_Task statement_: Once the line with "Support Option 2" is found in the entries below, repeat that line and every one after it exactly, ending at the last.

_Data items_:
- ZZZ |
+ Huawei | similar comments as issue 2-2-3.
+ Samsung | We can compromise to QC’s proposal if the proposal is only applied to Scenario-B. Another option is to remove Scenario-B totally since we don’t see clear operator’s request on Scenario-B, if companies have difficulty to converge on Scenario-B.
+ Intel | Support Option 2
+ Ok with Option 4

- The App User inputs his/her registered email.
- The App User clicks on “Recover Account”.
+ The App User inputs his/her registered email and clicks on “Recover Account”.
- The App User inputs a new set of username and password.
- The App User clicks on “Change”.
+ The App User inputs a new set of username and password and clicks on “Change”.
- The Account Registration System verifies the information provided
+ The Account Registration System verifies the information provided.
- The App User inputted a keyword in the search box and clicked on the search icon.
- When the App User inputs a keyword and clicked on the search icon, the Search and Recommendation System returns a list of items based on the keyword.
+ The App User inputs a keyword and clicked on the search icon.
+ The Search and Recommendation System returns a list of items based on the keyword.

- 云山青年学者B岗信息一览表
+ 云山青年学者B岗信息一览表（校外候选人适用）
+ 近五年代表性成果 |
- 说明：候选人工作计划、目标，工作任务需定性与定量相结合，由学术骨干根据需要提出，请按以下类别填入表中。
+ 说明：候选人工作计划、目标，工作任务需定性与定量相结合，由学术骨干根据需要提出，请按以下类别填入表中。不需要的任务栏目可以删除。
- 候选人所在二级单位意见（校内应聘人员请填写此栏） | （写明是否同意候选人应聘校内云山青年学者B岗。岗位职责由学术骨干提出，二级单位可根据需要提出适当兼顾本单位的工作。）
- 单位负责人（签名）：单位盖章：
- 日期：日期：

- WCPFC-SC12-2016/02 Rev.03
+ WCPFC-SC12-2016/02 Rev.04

_Solution below_:
+ Intel | Support Option 2
+ Ok with Option 4

- The App User inputs his/her registered email.
- The App User clicks on “Recover Account”.
+ The App User inputs his/her registered email and clicks on “Recover Account”.
- The App User inputs a new set of username and password.
- The App User clicks on “Change”.
+ The App User inputs a new set of username and password and clicks on “Change”.
- The Account Registration System verifies the information provided
+ The Account Registration System verifies the information provided.
- The App User inputted a keyword in the search box and clicked on the search icon.
- When the App User inputs a keyword and clicked on the search icon, the Search and Recommendation System returns a list of items based on the keyword.
+ The App User inputs a keyword and clicked on the search icon.
+ The Search and Recommendation System returns a list of items based on the keyword.

- 云山青年学者B岗信息一览表
+ 云山青年学者B岗信息一览表（校外候选人适用）
+ 近五年代表性成果 |
- 说明：候选人工作计划、目标，工作任务需定性与定量相结合，由学术骨干根据需要提出，请按以下类别填入表中。
+ 说明：候选人工作计划、目标，工作任务需定性与定量相结合，由学术骨干根据需要提出，请按以下类别填入表中。不需要的任务栏目可以删除。
- 候选人所在二级单位意见（校内应聘人员请填写此栏） | （写明是否同意候选人应聘校内云山青年学者B岗。岗位职责由学术骨干提出，二级单位可根据需要提出适当兼顾本单位的工作。）
- 单位负责人（签名）：单位盖章：
- 日期：日期：

- WCPFC-SC12-2016/02 Rev.03
+ WCPFC-SC12-2016/02 Rev.04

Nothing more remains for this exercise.